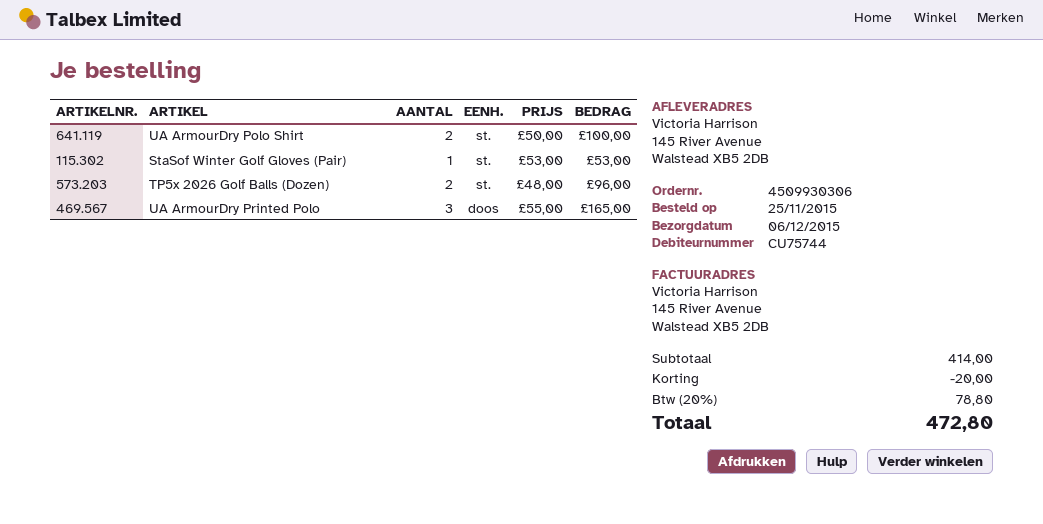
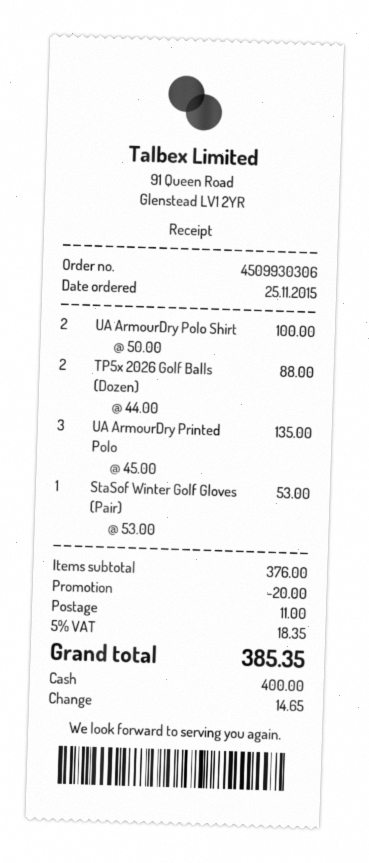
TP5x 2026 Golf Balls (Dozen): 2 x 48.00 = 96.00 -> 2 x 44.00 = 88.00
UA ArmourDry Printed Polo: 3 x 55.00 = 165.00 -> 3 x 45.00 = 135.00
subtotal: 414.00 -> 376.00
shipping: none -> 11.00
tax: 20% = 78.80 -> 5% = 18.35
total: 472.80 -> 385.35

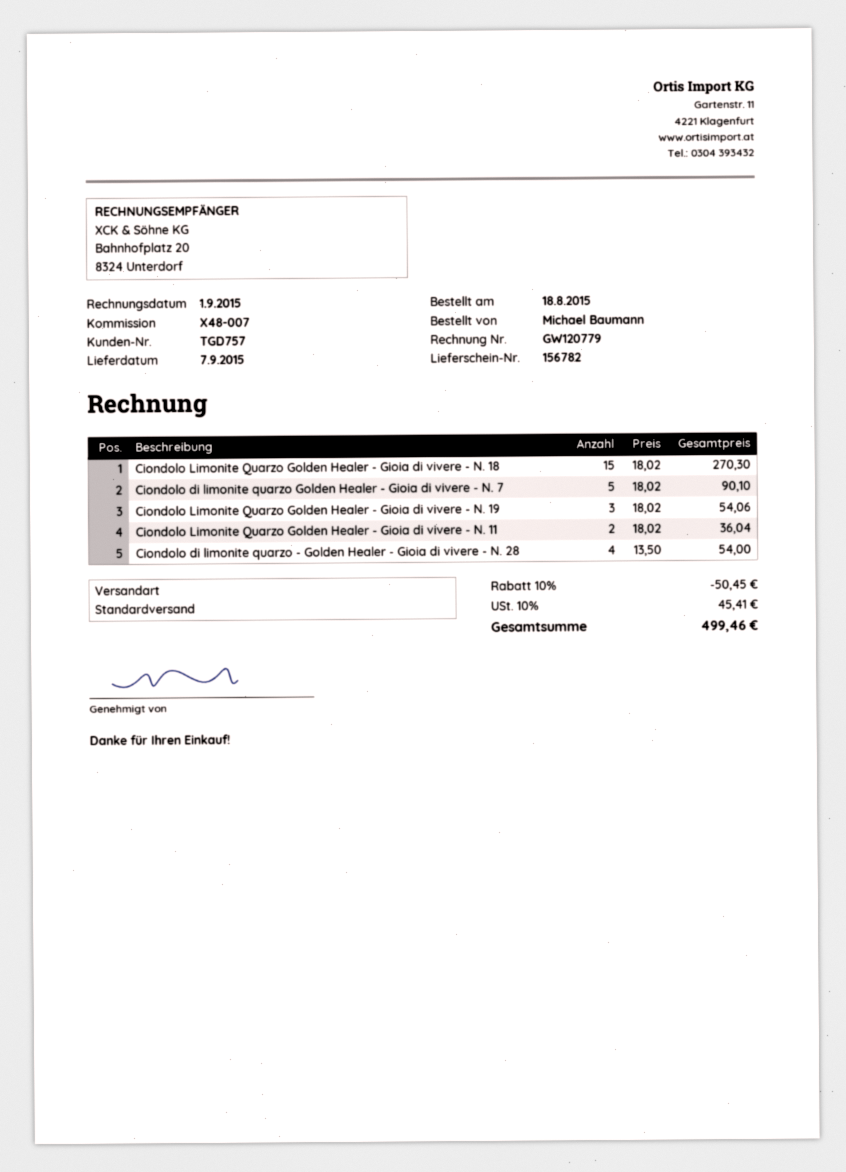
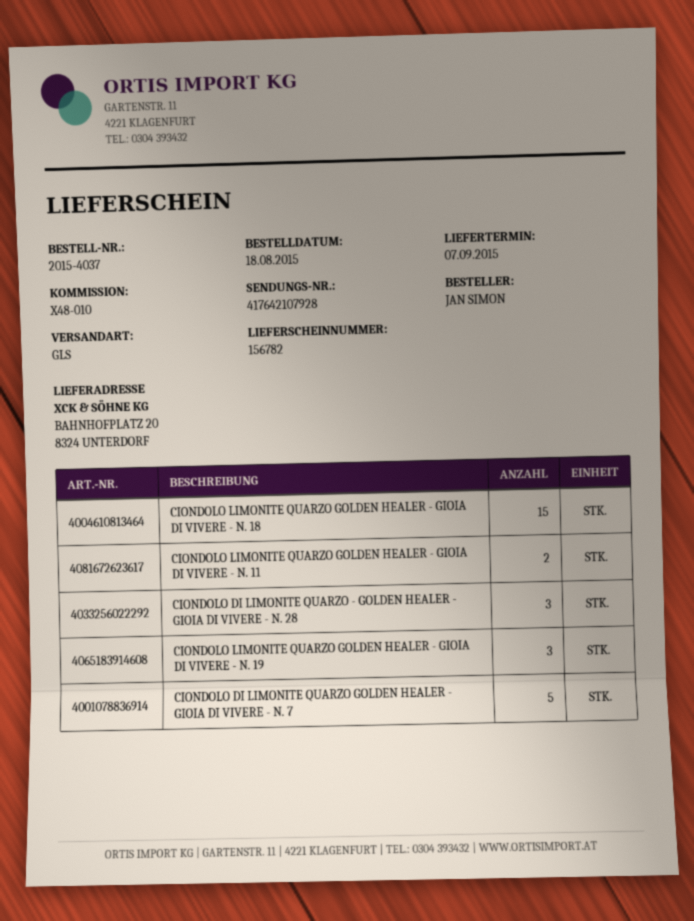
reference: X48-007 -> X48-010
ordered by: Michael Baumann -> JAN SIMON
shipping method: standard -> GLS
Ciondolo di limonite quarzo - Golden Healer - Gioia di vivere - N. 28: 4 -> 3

################

* **What to do**: Each entry above is to be given again exactly, and any image in it is to be dropped.

* **Result of this exercise**:
TP5x 2026 Golf Balls (Dozen): 2 x 48.00 = 96.00 -> 2 x 44.00 = 88.00
UA ArmourDry Printed Polo: 3 x 55.00 = 165.00 -> 3 x 45.00 = 135.00
subtotal: 414.00 -> 376.00
shipping: none -> 11.00
tax: 20% = 78.80 -> 5% = 18.35
total: 472.80 -> 385.35

reference: X48-007 -> X48-010
ordered by: Michael Baumann -> JAN SIMON
shipping method: standard -> GLS
Ciondolo di limonite quarzo - Golden Healer - Gioia di vivere - N. 28: 4 -> 3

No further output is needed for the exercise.